Auch wenn ich nicht mein eigenes Unternehmen führe, sondern von den Entscheidungen anderer abhängig bin, kann ich derzeit mit meiner Arbeit sehr gut klarkommen. Dennoch stellt sich natürlich in dieser Situation ebenso die Frage: wie lange noch? Reicht meine Kenntnis, meine Arbeitsweise für den Rest meines Arbeitslebens, oder wird es da eng, was wenn mein Chef nicht die richtigen Entscheidungen trifft und sein Unternehmen keine Zukunft hat, kann ich mich dann mit meinen Fähigkeiten auch woanders verkaufen, oder werden dann von mir andere Fähigkeiten erwartet?
Neues, Unbekanntes erzeugt bei uns gerade nicht automatisch Vorfreude und in vielen Fällen nicht einmal Neugier, so dass wir gern und leicht in bestehenden Strukturen hängen bleiben.
Es stellt immer eine Herausforderung dar und meine Erfahrung hier ist, dass es ungeheuer schwierig ist, Menschen dazu zu bringen, über die eigene Arbeitsweise nachzudenken und diese in verschiedene Richtungen zu reflektieren.
So ist meine Erfahrung im Bereich der Digitalisierung meines Unternehmens, dass der Kontinuitäts- oder Beharrungsfaktor nie unterschätz werden darf. Auch in dem Fall, dass ich selbst von Neuerungen völlig begeistert bin und der Überzeugung bin, dass Dinge doch dadurch viel leichter geregelt werden können, so heißt das für die Menschen, mit denen ich zusammen arbeite doch immer auch Dinge wieder anders machen zu müssen. Das ist erst einmal eine Zumutung.

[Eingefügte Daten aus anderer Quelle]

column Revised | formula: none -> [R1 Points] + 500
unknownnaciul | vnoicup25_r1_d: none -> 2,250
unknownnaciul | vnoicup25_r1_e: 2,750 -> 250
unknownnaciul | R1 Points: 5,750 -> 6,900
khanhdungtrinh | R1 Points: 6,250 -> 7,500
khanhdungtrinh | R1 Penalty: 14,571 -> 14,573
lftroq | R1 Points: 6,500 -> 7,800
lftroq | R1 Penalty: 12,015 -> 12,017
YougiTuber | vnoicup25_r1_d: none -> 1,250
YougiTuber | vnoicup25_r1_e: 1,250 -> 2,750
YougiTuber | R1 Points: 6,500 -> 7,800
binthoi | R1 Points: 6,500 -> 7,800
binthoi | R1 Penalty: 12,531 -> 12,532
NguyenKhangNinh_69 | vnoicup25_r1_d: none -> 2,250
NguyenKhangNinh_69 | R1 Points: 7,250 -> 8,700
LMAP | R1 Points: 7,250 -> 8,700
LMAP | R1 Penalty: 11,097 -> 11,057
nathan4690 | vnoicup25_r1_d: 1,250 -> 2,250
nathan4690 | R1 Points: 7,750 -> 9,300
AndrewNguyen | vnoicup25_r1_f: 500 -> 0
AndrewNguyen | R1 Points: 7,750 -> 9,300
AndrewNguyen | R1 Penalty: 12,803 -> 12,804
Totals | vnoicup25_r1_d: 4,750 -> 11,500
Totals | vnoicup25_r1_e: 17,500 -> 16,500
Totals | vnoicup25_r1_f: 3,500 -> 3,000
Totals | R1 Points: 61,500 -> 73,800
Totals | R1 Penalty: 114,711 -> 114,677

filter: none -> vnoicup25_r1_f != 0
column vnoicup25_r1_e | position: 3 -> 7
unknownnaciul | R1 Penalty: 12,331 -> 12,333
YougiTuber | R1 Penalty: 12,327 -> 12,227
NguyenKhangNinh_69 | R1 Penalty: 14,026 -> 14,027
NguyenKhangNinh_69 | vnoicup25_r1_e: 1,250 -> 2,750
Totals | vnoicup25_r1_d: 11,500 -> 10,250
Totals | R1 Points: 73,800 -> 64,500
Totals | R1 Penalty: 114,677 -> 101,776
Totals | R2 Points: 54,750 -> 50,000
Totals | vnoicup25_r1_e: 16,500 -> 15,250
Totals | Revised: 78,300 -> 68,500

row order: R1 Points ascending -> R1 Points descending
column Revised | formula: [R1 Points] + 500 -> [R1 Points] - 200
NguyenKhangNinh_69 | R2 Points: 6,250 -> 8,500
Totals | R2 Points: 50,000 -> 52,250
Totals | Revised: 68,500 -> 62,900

Es geht dabei nicht um Bequemlichkeit. Der Druck ist heute schon hoch genug und das ist anzuerkennen. Es geht um die Auseinandersetzung mit der eigenen Arbeit und stetiges Lernen von Neuem. Hierzu eine kleine Geschichte:
Ein Mann ging durch einen Wald und hörte nach einer Weile, dass Holz gehackt wurde. Er ging auf das Geräusch zu und je näher er kam, desto mehr hörte er auch, wie der Holzhacker fluchte und schimpfte, dass seine Arbeit nicht zügig von der Hand ginge. Als er schließlich den Ort des Geschehens erreicht hatte, sah er sofort, was los war und er machte den Holzhacker darauf aufmerksam, dass dessen Axt stumpf sei und dass es doch mit einer scharfen Axt viel leichter und schneller gehen würde und dass er doch nur seine Axt zu schärfen bräuchte. Der Holzhacker erwiderte: „Geht nicht, muss Holz hacken.“
So ist es in vielen Unternehmen. Vor lauter Arbeit bleibt keine Zeit, sich Gedanken darüber zu machen, ob es auch anderes gehen könnte, obwohl gerade das der Weg sein könnte, sich das Leben leichter zu machen.
Nicht dass das Problem als solches nicht gesehen wird, es ist nur so, dass dieses mit seiner Arbeit beschäftigen eben wieder zu Unsicherheiten führt und schnell erkannt wird, dass wieder Neues gelernt werden muss, was erst mal wieder an der Arbeit hindert und was dann vermieden wird. Das bezeichne ich als Kontinuitäts- oder Beharrungsfaktor, der bei allen Entwicklungen nicht unterschätzt werden sollte und der Entwicklungen in erheblicher Weise verzögern kann, obwohl es eigentlich keine wirklichen Widerstände gibt. Diese Verzögerung wirkt selbst dann, wenn eigentlich ein Konsens besteht, dass die Neuerung eine gute Sache ist.
Ich kann nur dazu ermutigen, den Kontinuitäts- oder Beharrungsfaktor immer gleich in die Überlegungen bei der Projektplanung einzubeziehen und von Beginn an zu versuchen, hier Brücken zu bauen, die dazu geeignet sind Wege in neue Arbeitswelten zu erschließen. Und immer daran denken, es wird länger dauern, als geplant.